SOURCE MATERIAL Block Start

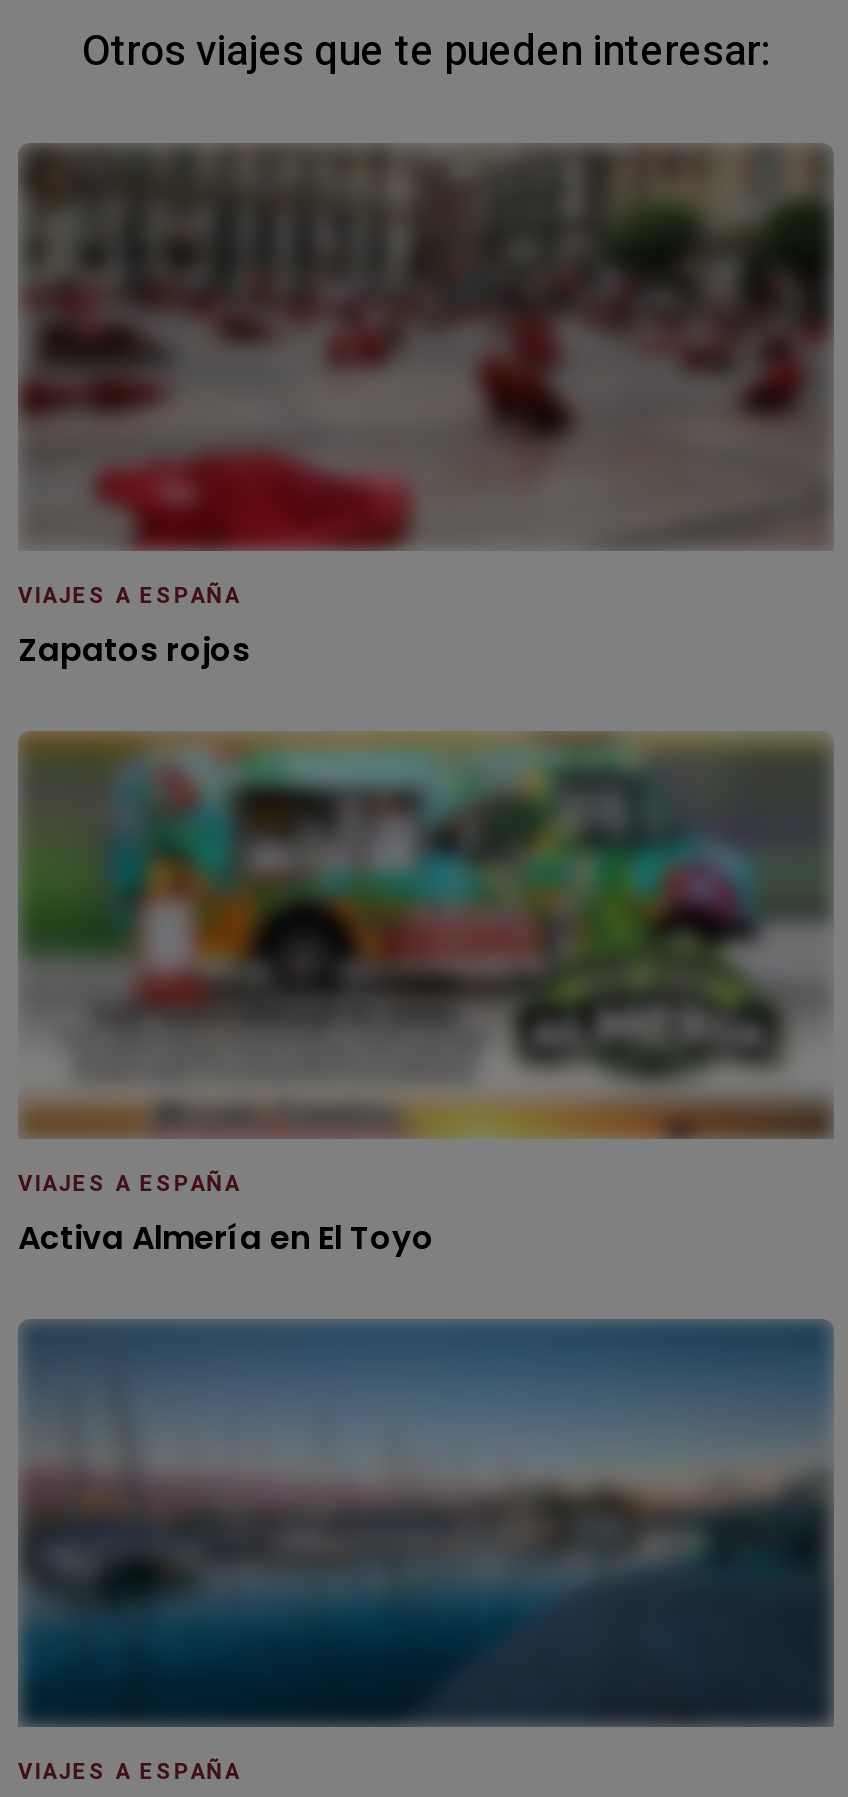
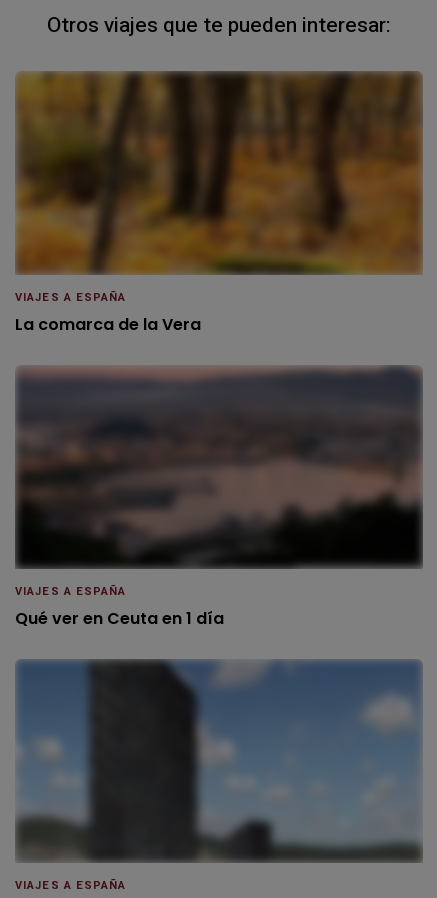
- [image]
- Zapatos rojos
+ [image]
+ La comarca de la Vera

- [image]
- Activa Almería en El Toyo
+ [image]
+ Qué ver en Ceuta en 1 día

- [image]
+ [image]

SOURCE MATERIAL Block End

◆ **WHAT YOU NEED TO DO**
Your job is to transcribe the records exactly and in full. Pictures are not part of the copy.

◆ **RESULT BELOW**
- [image]
- Zapatos rojos
+ [image]
+ La comarca de la Vera

- [image]
- Activa Almería en El Toyo
+ [image]
+ Qué ver en Ceuta en 1 día

- [image]
+ [image]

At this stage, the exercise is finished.